Seamus Jabour 

How I fell in love with staring at the ceiling

It’s important business that requires attention to detail. Finding out that all my sisters have this habit thrilled me immensely
  
  

Young man lying on a bed, looking at the ceiling
‘Ceilings are great. They’re there. I’m there. All the thoughts I’m not thinking are also present. I’m not tired, I’m just not doing anything’ Photograph: Alamy

There are very few times in my day, week, month, year, life that I am more content than when I’m on my bed or couch or floor staring up at the ceiling. To do this right, there cannot be any technology involved. The laptop is on the desk. The phone is in another room on silent. This infuriates people who are trying to contact me and who know where I am as I might have shared my location with them.

But they can wait. The whole world gets put on hold while I’m studying the light for the 33,000th time, the edges where the walls meet, making up the space that is my room or the living room or my sister’s spare room, the spider webs that appear in the corners that meet the wall without any spiders. It’s important business that requires attention to detail.

For those of you that don’t know what a ceiling is, it is an overhead interior surface that covers the upper limits of a room. So, when lying horizontally on your back, you get a pretty good view of it. Lying there I can hear the 735 from Melbourne coming in, then the 740 from Brisbane and the 745 from the Gold Coast. I looked this up once and the schedules are pretty close, give or take a few changes depending on weather in that particular part of the country. Melbourne gets delayed a bit. But that’s alright. Melbourne folk take it pretty well and don’t mind to tell you that “sorry I’m late, my flight was delayed”. The Gold Coast people will call a spade a spade and say “my flight got delayed, fuck it”. Always trust the Gold Coast to keep it real.

It could be on a day off or the time I have to myself before work. It could be for five minutes – although I found myself doing it for four hours once before looking at a screen and being delighted about it. It could be that I’m lazy. It could be a form of meditation, I’ve never looked into it. Maybe it falls under the banner of relaxing.

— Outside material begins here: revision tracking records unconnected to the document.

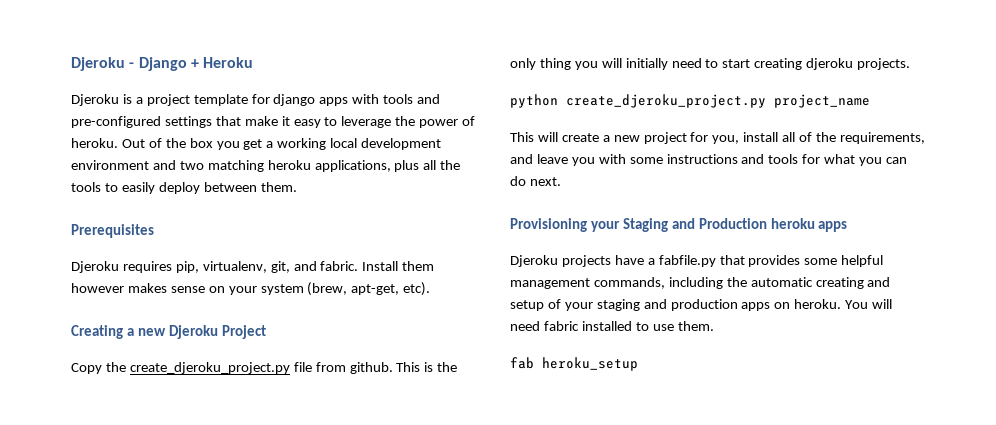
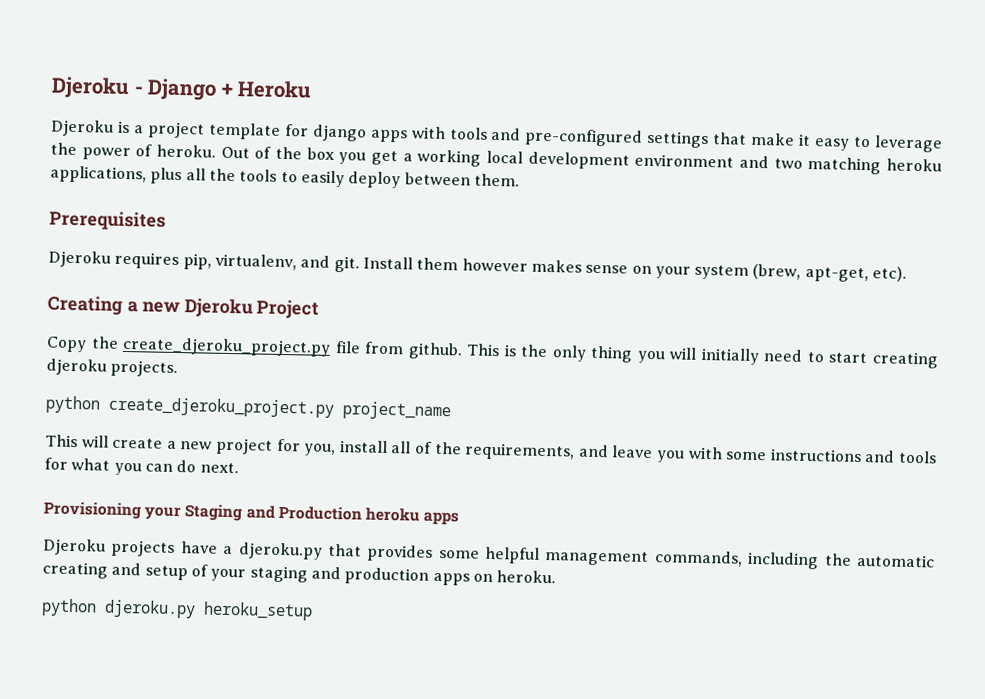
[270,261,359,273] git, and fabric. -> [300,255,360,273] and git.
[658,255,716,267] fabfile.py -> [237,542,323,560] djeroku.py
[845,299,893,309] [510,321,714,331] [510,357,534,369] You will need fabric installed to use them. // fab -> [41,598,196,619] // python djeroku.py

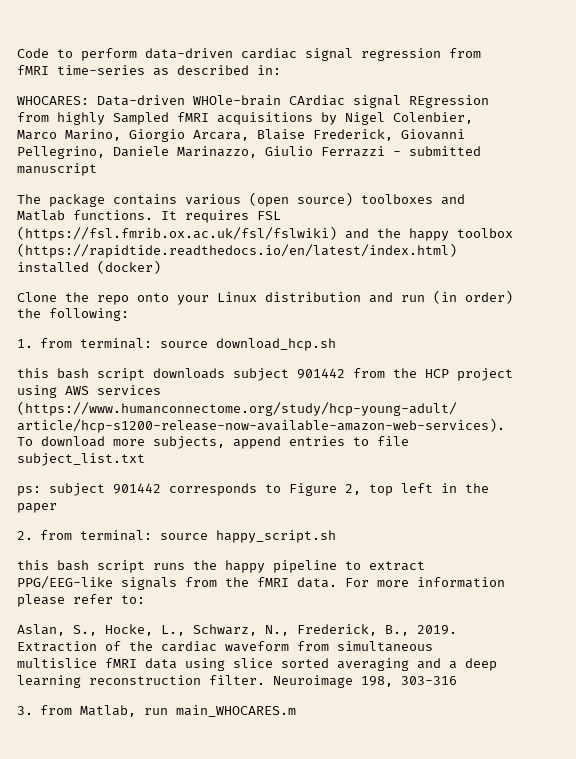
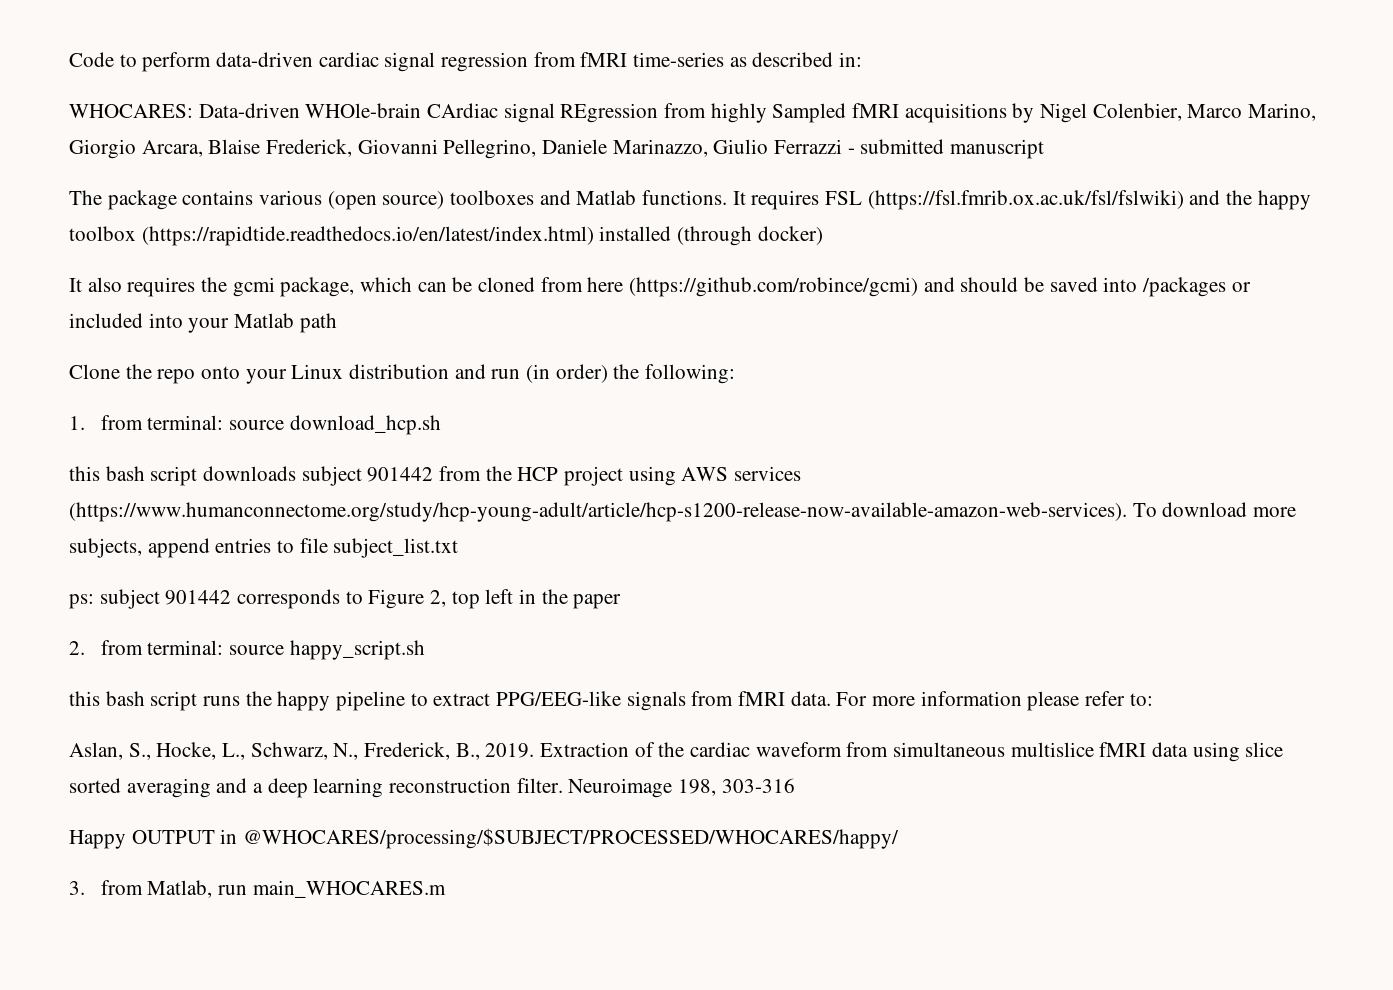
[97,260,161,274] (docker) -> [677,226,823,246] [69,277,1251,297] [69,313,337,333] (through docker) // It also requires the gcmi package, which can be cloned from here (https://github.com/robince/gcmi) and should be saved into /packages or included into your Matlab path
[225,577,249,587] the -> (734, 698) none
(457, 680) none -> [69,828,900,849] // Happy OUTPUT in @WHOCARES/processing/$SUBJECT/PROCESSED/WHOCARES/happy/

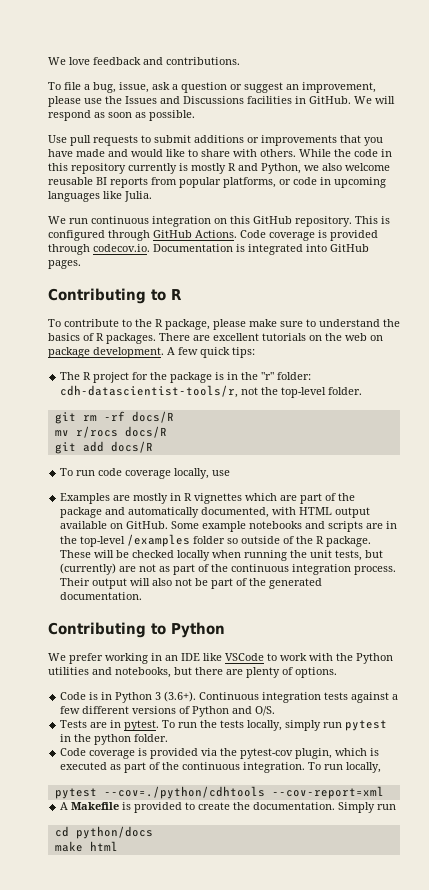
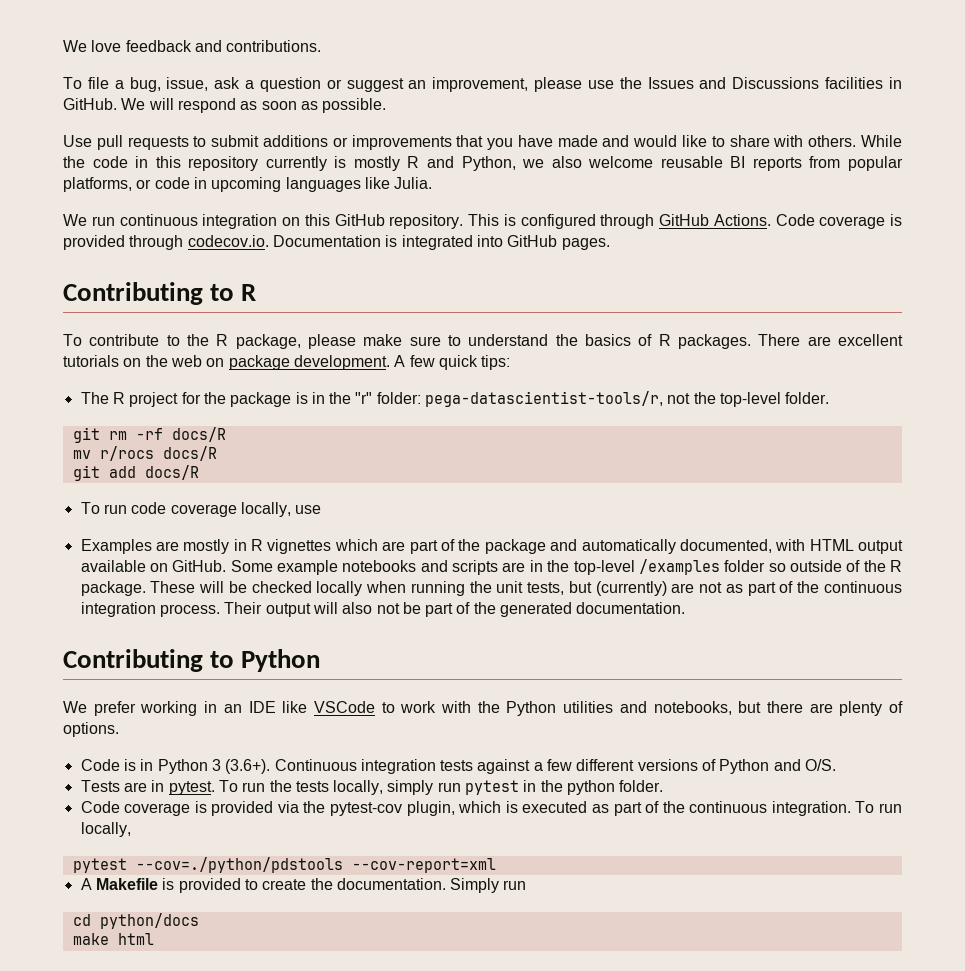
[60,385,239,398] cdh-datascientist-tools/r, -> [425,391,664,407] pega-datascientist-tools/r,
[103,786,265,799] --cov=./python/cdhtools -> [135,857,343,873] --cov=./python/pdstools

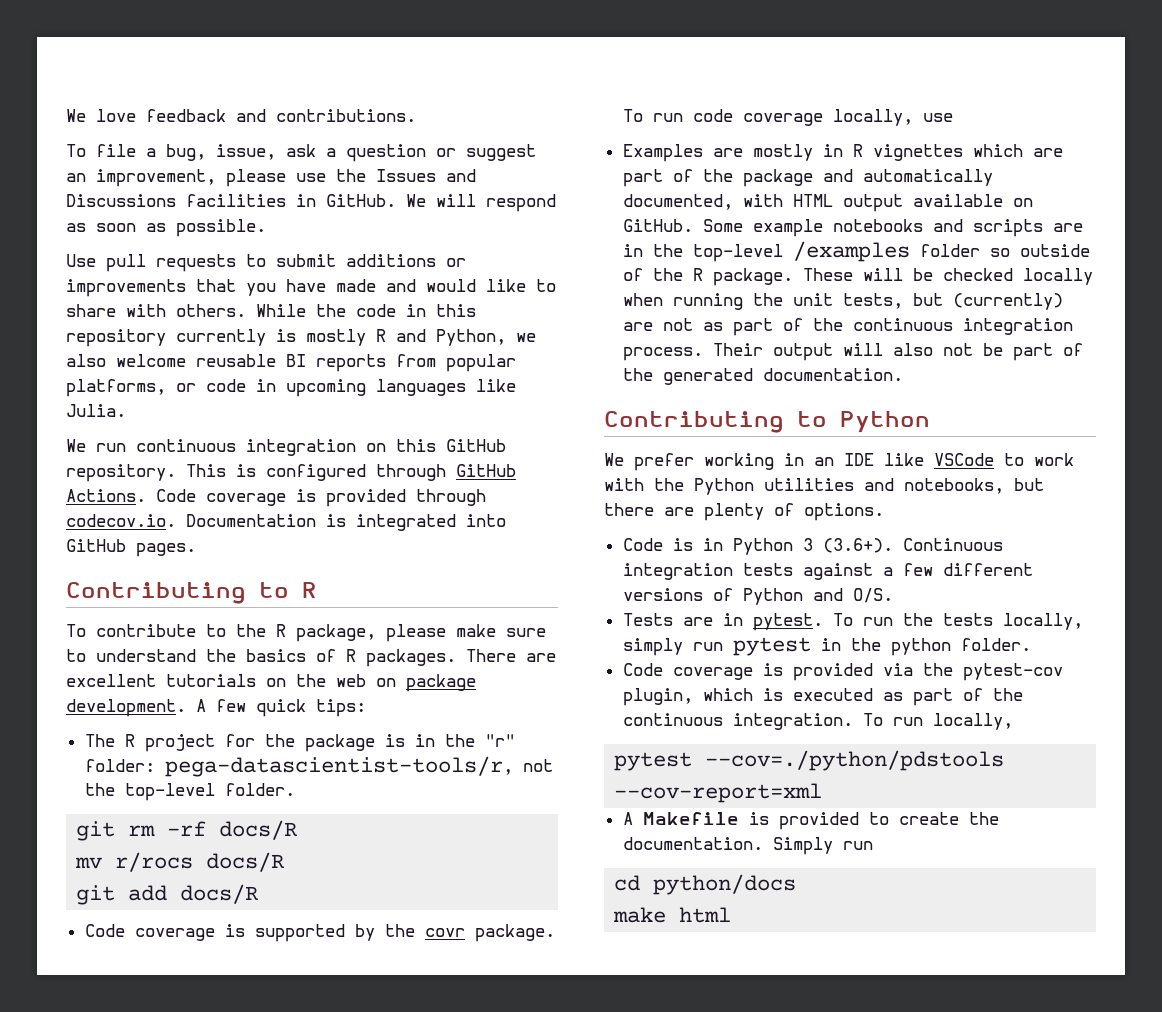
(199, 472) none -> [84,924,555,942] Code coverage is supported by the covr package.

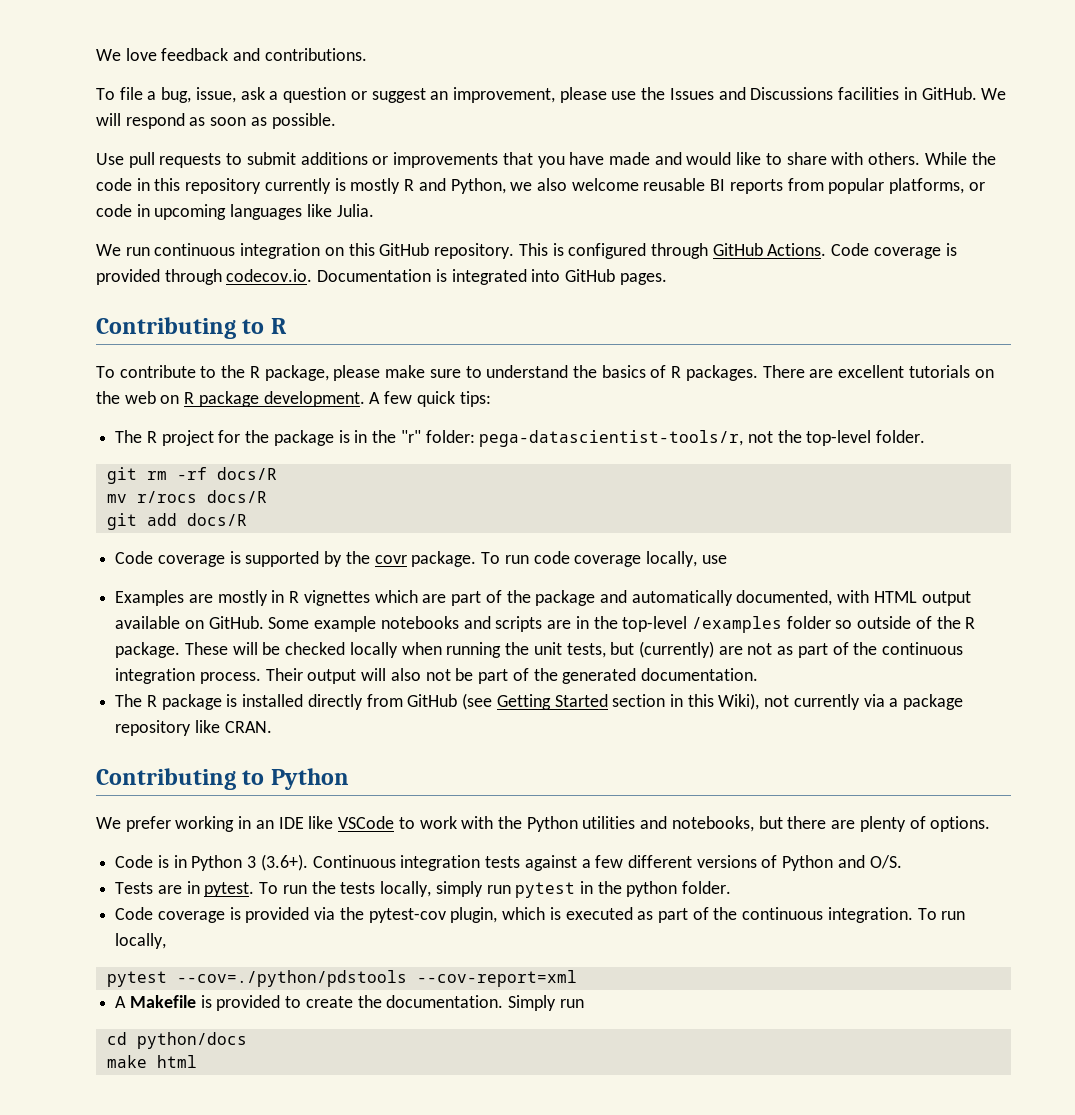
(396, 682) none -> [184,392,195,404] R
(903, 374) none -> [115,693,964,710] [115,720,272,736] // The R package is installed directly from GitHub (see Getting Started section in this Wiki), not currently via a package repository like CRAN.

Whatever it is, ceilings are great. They’re there. I’m there. All the thoughts I’m not thinking are also present. I’m not tired, I’m just not doing anything. It isn’t an act of reflection. It’s an act of not being anything. Forget being present. Forget being employed. Forget the ceiling. I don’t have to be anything or anyone or even a sausage. It’s nice to be oblivious for a few minutes. When the breeze comes in through the window that’s always open, it wakes me up with an epiphany – a bit like Dostoevsky in front of the firing squad – which is total appreciation for the mundane. And it’s particularly nice when it’s the elements that bring me back, instead of my sisters, who are also keen players of the ceiling game.

Finding out that all my sisters have this crucial habit thrilled me immensely. The other day I rang my little sister, the Bear, to find out if Jarvert does indeed kill himself, and to break my heart completely for the second time. “What’s going on?”, I asked her. “Staring at the ceiling”, she replied. This didn’t need to be elaborated on. She was engaged in serious business – far more important than any work she’s done with former state premiers or Australian prime ministers. “Yes, he kills himself”, she confirmed, then offered, “and everyone else dies too”. Sorry for those who are reading or want to read Les Mis, but if this information deters you from doing so, then the book isn’t for you regardless of the information revealed here. Don’t cry over spilt plots.

Interrupting other people’s ceiling-spotting sessions doesn’t often elicit the same indifferent response. When living in Kirra with my youngest sister I went to her room to clarify why all the towels (14) were dirty and on the bathroom floor. This was a pressing matter as they had been washed on the Monday and it was a Wednesday. “Rat, why are all the …” Here she shot me a glance that could cut the sun in half. She was on her bed. Staring at the ceiling. Only brave enough to broach this with her now (three years on) I asked why she likes doing it. “Not having to be in the company of other idiots” was the precise response and I’ve never felt closer to her.

You almost need a crowbar to knock my other sister, Biddy, off her ceiling stare. She’s in her room, doing the thing, and I call out three times before making my way to her room to ask, “Dude, what are you doing?”

“Staring at the ceiling, what does it look like?”

“Fair call.”

“What do you want???”

“Aw yeah your kid is crying. Are you going to do something about that?”

“Yeah. MAATTTTTT”. Then Matty attends to the little one. So yes, the ceiling is like a vacuum for us.

I’m not sure from which parent this habit has filtered down to us but I, like all of us girls (I’m aware I’m a boy, but being one of four and the only boy, I’m happy to fall into the “girls” category), am delighted that it did.